Joseph A. BRACKEN, S.J., Christianity and Process Thought: Spirituality for a Changing World. Philadelphia: Templeton Foundation Press, 2006. pp. 150, with index. $19.95, soft. ISBN 13:978-1-92031-98-0.
Reviewed by Nathan KOLLAR, St. John Fisher College, Rochester, NY 14618

If you have not heard of Process Theology this book will give you a hint as to what it is; if you know what it is, this book provides you with an example of how it may be used in Roman Catholic systematic or philosophical theology.
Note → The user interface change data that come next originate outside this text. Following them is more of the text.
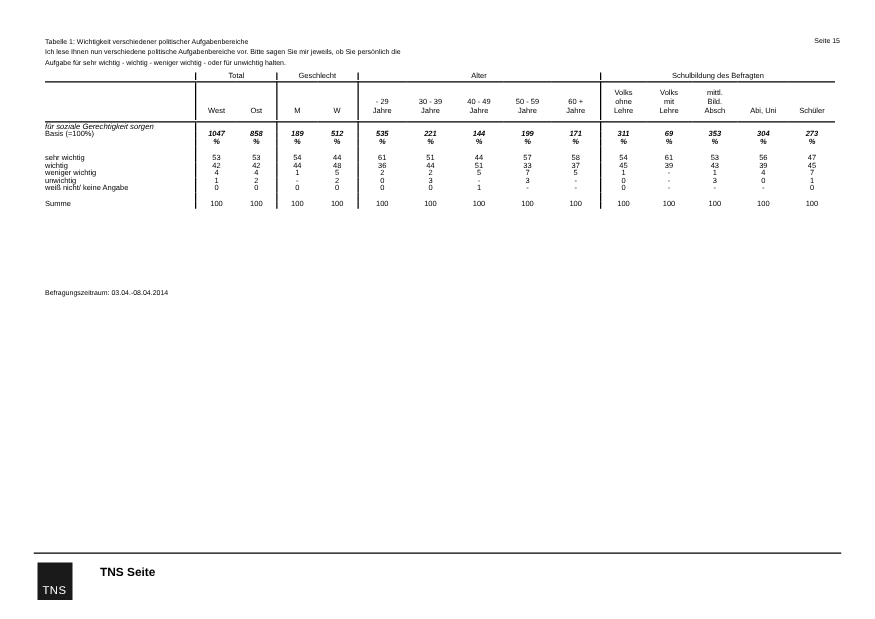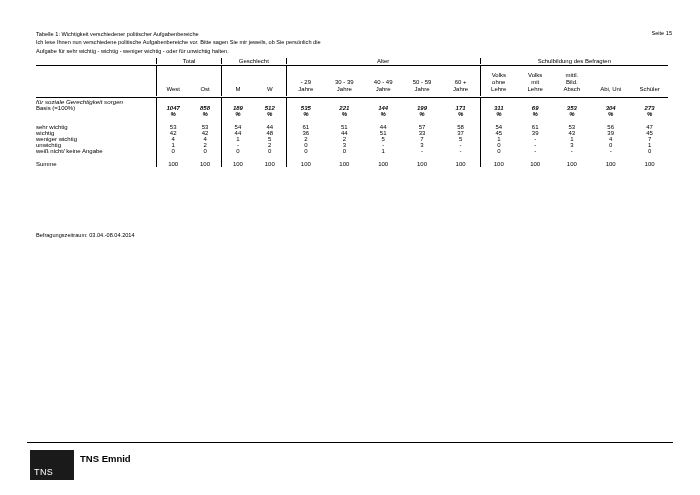--- a/index.html
+++ b/index.html
@@ -129,21 +129,21 @@
     position: absolute;
     left: 27px;
     top: 442px;
     width: 646px;
     border-top: 0.8px solid #000;
   }
   .logo {
     position: absolute;
     left: 30px;
     top: 450px;
-    width: 44px;
+    width: 28px;
     height: 30px;
     background: #1a1a1a;
   }
   .logo span {
     position: absolute;
     left: 4px;
     bottom: 3px;
     color: #ffffff;
     font-size: 9px;
     letter-spacing: 0.4px;
@@ -419,14 +419,14 @@
     </tr>
   </tbody>
     </table>
 
   <div class="footnote">Befragungszeitraum: 03.04.-08.04.2014</div>
 
   <div class="footer-rule"></div>
   <div class="logo">
     <span>TNS</span>
   </div>
-  <div class="brand">TNS Emnid</div>
+  <div class="brand">TNS Seite</div>
 </div>
 
 </body></html>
Fr. Bracken brings together his experience as a priest giving retreats and homilies, his intimate knowledge of Whitehead’s stimulating writings on Process thought, and his long years of experience in talking and thinking about Process Theology, to provide the reader with an easy to read introduction to Process theology. This is a thoughtful book. It requires the reader to pay attention to what the author is saying as well as to the reader’s past knowledge and experience of Catholicism. It touches on all the major divisions of systematic theology: God, Trinity, Jesus and the Holy Spirit, Church, Grace, Truth, Providence, Freedom, Good and Evil, Sacraments, Last Things. He adds a few 20th and 21st century issues surrounding science.

The key is a different vision of God than what we are socialized into envisioning. Just as our “normal” vision of the sun is that it rises in the east and sets in the west, yet we know different as the consequence of experiment and rational thought, so our “normal” vision of God is challenged by science and rational thought. Our “normal” view of God as perfect, changeless, creator, and, let’s admit it, “one” and male, is the basis of the majority of people’s picture of God. The bible’s references to God as “she” and at times changing, for example, are seen in the light of who God “really” is. The trinity of persons, many times referred to as Father, Son, and Holy Spirit/Ghost, is normally not well attended to. Process thought, as translated by Bracken, will read the scriptures and tradition using another pair of glasses than the “normal” pair. This vision is one of God as changing, deeply interconnected with all of creation, and as a community of persons with whose life we are intimately connected.

The challenge of translation that Bracken faces is formidable. In my reading of his text, he leaves the reader with too much of the traditional view and not enough of the Process Thought view. As I closed the book I still felt he had God outside the process, creation controlled by God, and evil still beyond God’s responsibility. This may be from reading other Christian purveyors of Process Theology who saw much more process in Process theology than Bracken. Nevertheless, the Templeton Foundation has provided us with a valuable demonstration of Roman Catholicism’s openness to new ways of seeing the universe.